Publicly available in vivo exercise datasets

We searched mouse exercise GEO datasets GSE70857, GSE31839, GSE31843, GSE79739, GSE79907, GSE97415, GSE126001, GSE104079, and GSE75869 for various muscle types and exercise protocols. The datasets are outlined in Table 1.

Quantitative RT-PCR

RNA preparation and cDNA synthesis were performed according to standard protocols. Quantitative RT-PCR analysis was performed using the StepOnePlus™ Kit (Applied Biosystems, Foster City, CA, USA). The 36B4 mRNA level was used for normalization. The primers are listed in Supplementary Table 4.

Animal experiments

Three-month-old female and male C57BL/6 mice were purchased from Damul Science (Daejeon, South Korea). Mice were given ad libitum access to food and water, and were maintained on a 12 h light: 12 h dark cycle. The mice were familiarized with running on a treadmill for 10 min on the day before exercise. For acute maximal exercise, female mice were randomized into three groups; sedentary group (n = 16) that did not perform exercise and 0 h resting (n = 16) and 1 h resting (n = 16) according to the resting time after exercise. The acute maximal exercise was described previously60. Briefly, the first 5 min of the treadmill exercise was performed at a rate of 13 m/min, which then increased by 1 m/min to 14 m/min. The mice ran at 18 m/min for the next 30 min. After 40 min, the speed was increased to a maximum of 23 m/min in 1 m/min increments. Exercise continued until exhaustion (up to 2 h). The acute maximal exercise with longer resting time was performed independently with the same exercise protocol. For short-term chronic exercise, male mice were randomized into short-term chronic (n = 8) and sed (n = 8) groups. Mice performed 5 days of exercise on a treadmill for 60 min/day. The short-term chronic exercise started at 10 m/min and increased up to 20 m/min at 10-min intervals. For long-term chronic exercise, male mice were randomized into long-term chronic (n = 8) and sed (n = 8) groups. Mice performed 4 weeks of chronic exercise training on a treadmill, running for 5 days/week for 30 min/day at 12 m/min. For the VWR exercise, male mice were randomized into VWR (n = 8) and sed-VWR (n = 8) groups. The mice were housed individually in cages. The 8 mice in the VWR group were provided with an in-cage running wheel. Running wheel activity was monitored daily for 4 weeks. At the end of each experiment, the gastrocnemius (GA) and tibialis anterior (TA) muscles were removed for qRT-PCR analysis. The mice were maintained in accordance with the ARRIVE guidelines and animal care guidelines of Animal Care and Use Committee of KRIBB. All animal experiments were approved by the Animal Care and Use Committee of KRIBB.
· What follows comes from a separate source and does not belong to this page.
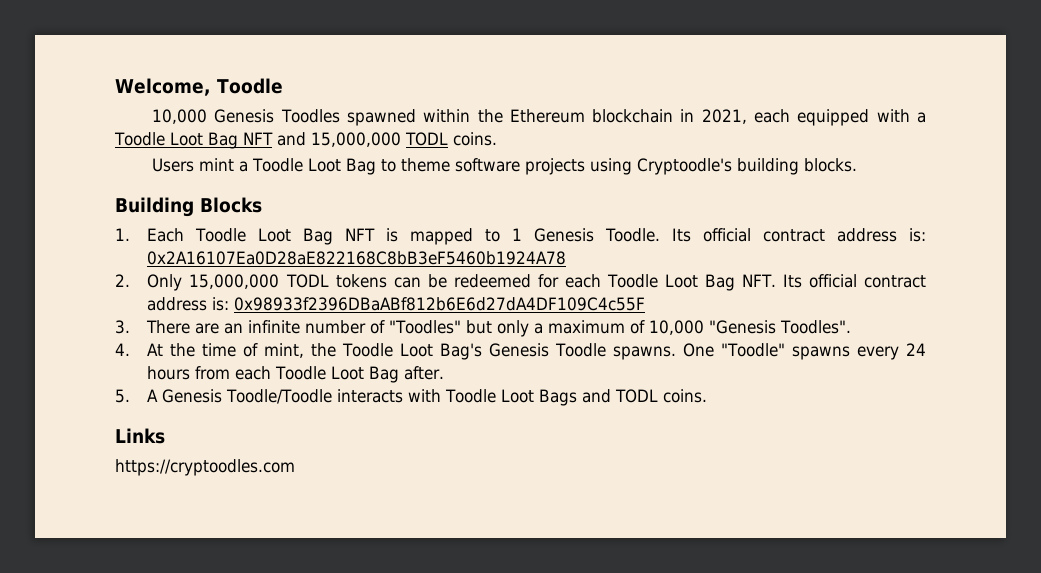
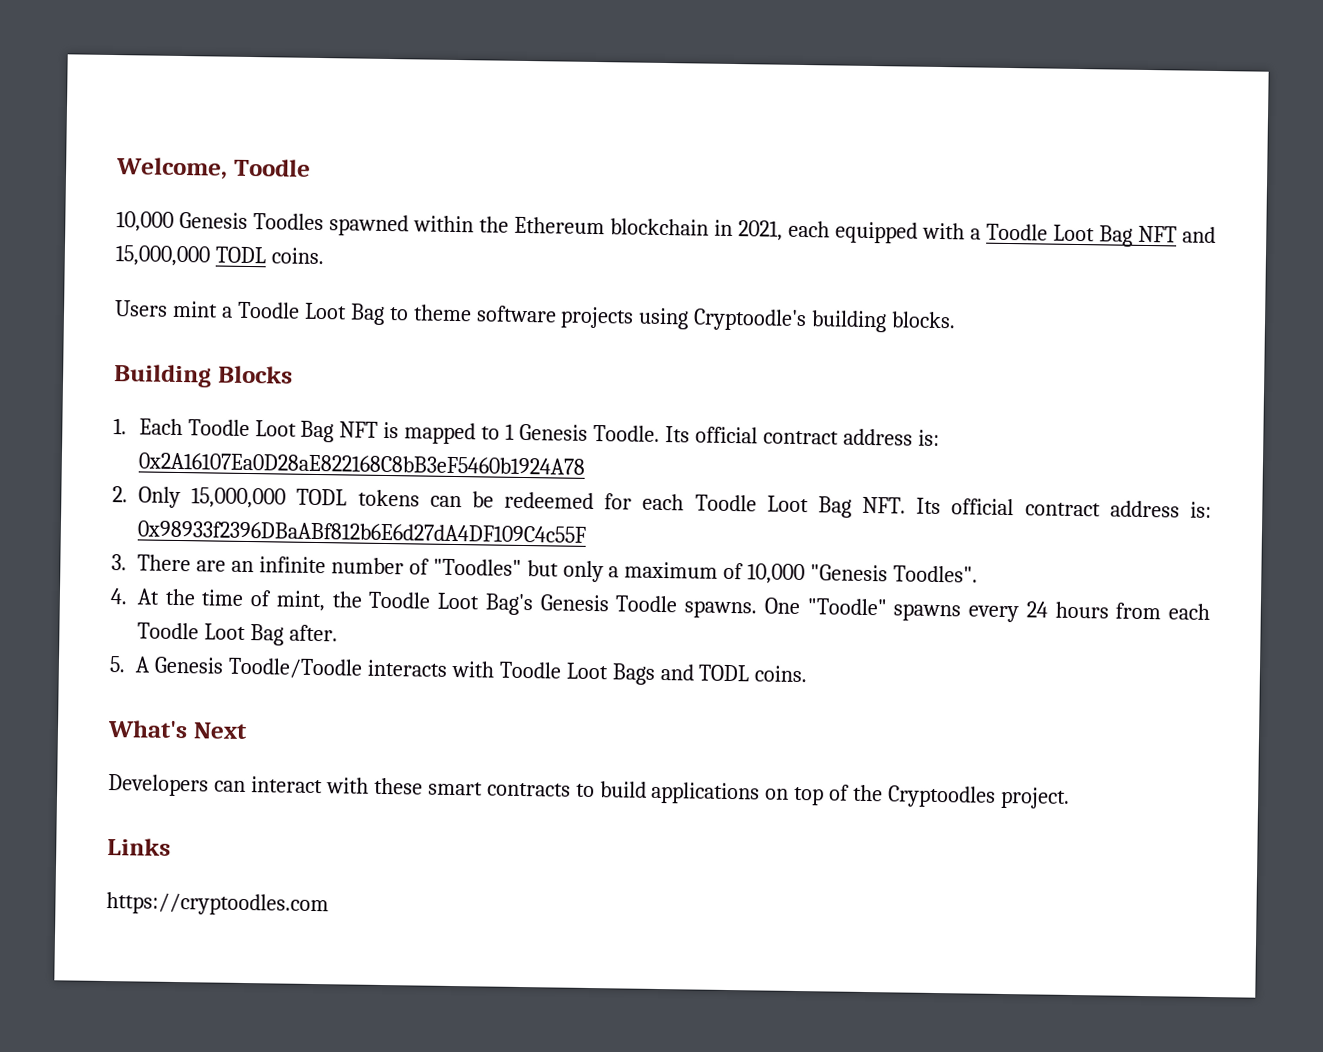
+ What's Next
+ Developers can interact with these smart contracts to build applications on top of the Cryptoodles project.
Enzyme-linked immunosorbent assay

EPS-conditioned medium was subjected to enzyme-linked immunosorbent assay (ELISA), to evaluate AREG secretion using the DuoSet ELISA Development kit against mouse AREG (R&D Systems, Minneapolis, MN, USA) following the manufacturer’s protocol.

Statistical analysis

Data are presented as means ± SEM unless indicated otherwise. The two-tailed unpaired Student’s t-test was performed using GraphPad Prism software (GraphPad Software Inc., La Jolla, CA, USA). P-values < 0.05 were considered indicative of statistical significance.

Ethics declarations

All methods were performed in accordance with the relevant guidelines and regulations.